» Aim of the exercise
Reproduce, from the lines below, exactly the stretch that begins at the line containing "-23,7 +23,7 @@" and ends at the line containing "height:32px; background:#e6e6e6; border-bottom:3px", both included.

[Opening Source information section]

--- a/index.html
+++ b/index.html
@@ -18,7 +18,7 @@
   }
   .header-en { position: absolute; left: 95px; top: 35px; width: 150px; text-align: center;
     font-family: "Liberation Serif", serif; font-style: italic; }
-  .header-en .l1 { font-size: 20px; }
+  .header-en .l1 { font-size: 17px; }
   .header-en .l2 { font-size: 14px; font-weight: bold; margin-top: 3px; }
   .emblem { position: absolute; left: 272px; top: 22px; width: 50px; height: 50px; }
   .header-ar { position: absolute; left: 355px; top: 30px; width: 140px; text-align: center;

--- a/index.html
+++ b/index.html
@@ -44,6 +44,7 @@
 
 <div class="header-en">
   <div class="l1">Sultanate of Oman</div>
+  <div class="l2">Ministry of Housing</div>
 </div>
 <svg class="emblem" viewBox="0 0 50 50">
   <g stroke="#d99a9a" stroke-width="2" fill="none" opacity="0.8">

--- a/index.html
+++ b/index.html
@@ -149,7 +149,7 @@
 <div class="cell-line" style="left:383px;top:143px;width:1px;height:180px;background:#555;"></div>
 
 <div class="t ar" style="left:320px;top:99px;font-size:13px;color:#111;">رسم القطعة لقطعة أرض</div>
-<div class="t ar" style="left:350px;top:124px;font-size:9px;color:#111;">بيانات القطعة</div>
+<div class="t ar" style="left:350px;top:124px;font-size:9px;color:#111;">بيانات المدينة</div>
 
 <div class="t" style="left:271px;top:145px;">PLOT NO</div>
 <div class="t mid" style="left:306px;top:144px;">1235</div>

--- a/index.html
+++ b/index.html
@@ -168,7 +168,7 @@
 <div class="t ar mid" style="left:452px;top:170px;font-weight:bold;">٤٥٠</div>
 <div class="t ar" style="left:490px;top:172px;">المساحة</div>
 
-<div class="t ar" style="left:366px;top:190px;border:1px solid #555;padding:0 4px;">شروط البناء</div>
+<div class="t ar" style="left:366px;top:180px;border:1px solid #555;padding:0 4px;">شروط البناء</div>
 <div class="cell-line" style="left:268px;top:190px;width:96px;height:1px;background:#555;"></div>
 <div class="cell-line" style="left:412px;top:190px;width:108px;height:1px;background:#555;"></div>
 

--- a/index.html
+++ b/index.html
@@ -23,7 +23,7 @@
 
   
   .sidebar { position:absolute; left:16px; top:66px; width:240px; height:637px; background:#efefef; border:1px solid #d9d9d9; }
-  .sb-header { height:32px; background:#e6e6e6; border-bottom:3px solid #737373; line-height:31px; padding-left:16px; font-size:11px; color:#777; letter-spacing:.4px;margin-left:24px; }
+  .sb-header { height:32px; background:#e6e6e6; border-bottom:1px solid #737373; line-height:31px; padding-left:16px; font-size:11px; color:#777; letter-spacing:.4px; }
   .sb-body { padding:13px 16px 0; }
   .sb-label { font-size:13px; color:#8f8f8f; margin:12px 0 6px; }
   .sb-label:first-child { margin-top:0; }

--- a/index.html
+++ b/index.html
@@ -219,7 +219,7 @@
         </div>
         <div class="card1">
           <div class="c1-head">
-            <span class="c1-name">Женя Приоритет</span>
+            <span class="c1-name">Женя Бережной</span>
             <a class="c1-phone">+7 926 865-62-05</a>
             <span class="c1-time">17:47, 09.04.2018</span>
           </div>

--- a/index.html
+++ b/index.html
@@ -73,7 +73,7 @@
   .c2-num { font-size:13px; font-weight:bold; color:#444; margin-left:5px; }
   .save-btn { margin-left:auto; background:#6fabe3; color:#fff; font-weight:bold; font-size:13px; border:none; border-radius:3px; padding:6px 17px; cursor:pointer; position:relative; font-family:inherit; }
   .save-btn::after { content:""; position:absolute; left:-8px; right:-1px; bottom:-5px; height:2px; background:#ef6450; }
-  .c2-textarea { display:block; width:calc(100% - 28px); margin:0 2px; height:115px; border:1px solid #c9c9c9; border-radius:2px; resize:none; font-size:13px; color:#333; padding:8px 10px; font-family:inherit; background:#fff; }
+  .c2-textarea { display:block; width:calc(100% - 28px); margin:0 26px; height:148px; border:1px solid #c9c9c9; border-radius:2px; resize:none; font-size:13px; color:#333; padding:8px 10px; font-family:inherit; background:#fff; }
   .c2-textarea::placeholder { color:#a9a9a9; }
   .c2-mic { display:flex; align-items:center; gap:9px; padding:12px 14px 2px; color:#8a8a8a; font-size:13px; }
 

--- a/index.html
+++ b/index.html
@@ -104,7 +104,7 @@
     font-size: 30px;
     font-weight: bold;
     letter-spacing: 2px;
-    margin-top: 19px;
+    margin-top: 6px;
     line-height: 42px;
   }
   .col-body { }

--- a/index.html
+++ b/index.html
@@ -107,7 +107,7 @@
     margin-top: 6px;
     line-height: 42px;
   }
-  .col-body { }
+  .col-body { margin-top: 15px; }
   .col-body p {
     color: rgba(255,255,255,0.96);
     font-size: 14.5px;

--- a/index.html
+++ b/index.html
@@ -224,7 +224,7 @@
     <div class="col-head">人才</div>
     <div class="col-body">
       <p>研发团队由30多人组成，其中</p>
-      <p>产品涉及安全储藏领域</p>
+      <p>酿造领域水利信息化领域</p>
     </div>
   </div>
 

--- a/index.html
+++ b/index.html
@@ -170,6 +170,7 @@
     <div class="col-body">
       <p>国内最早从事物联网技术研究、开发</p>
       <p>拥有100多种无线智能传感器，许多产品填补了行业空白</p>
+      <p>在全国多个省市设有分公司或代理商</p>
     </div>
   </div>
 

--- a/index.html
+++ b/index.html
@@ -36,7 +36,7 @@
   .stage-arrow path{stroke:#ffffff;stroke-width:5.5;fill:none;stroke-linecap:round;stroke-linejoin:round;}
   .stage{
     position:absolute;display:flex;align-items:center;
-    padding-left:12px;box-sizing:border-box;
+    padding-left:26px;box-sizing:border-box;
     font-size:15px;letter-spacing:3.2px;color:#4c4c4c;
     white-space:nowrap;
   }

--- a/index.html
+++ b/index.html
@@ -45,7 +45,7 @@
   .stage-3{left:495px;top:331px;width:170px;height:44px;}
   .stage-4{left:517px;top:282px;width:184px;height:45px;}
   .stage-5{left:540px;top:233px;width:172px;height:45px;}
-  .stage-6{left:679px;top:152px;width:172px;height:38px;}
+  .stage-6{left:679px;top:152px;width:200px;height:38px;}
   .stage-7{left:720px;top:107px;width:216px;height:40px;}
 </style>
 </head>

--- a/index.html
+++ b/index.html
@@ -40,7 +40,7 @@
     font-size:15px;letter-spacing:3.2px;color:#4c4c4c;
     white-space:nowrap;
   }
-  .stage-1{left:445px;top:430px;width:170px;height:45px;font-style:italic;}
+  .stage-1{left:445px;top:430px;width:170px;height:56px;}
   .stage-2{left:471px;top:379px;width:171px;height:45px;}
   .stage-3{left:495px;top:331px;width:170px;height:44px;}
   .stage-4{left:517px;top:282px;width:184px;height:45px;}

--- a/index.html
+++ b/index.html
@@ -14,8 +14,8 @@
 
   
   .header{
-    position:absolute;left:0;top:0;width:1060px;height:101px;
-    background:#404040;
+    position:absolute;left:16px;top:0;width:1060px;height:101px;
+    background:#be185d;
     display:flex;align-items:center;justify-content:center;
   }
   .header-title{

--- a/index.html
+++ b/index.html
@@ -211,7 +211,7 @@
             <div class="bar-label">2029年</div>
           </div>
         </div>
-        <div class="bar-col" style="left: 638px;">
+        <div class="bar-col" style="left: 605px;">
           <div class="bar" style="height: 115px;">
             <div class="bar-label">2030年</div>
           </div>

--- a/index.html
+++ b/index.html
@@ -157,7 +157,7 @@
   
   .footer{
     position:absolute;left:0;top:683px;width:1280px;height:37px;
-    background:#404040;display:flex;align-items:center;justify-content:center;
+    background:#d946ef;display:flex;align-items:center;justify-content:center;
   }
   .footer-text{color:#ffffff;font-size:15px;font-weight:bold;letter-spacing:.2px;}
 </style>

[Closing Source information section]

» Solution
@@ -23,7 +23,7 @@
 
   
   .sidebar { position:absolute; left:16px; top:66px; width:240px; height:637px; background:#efefef; border:1px solid #d9d9d9; }
-  .sb-header { height:32px; background:#e6e6e6; border-bottom:3px solid #737373; line-height:31px; padding-left:16px; font-size:11px; color:#777; letter-spacing:.4px;margin-left:24px; }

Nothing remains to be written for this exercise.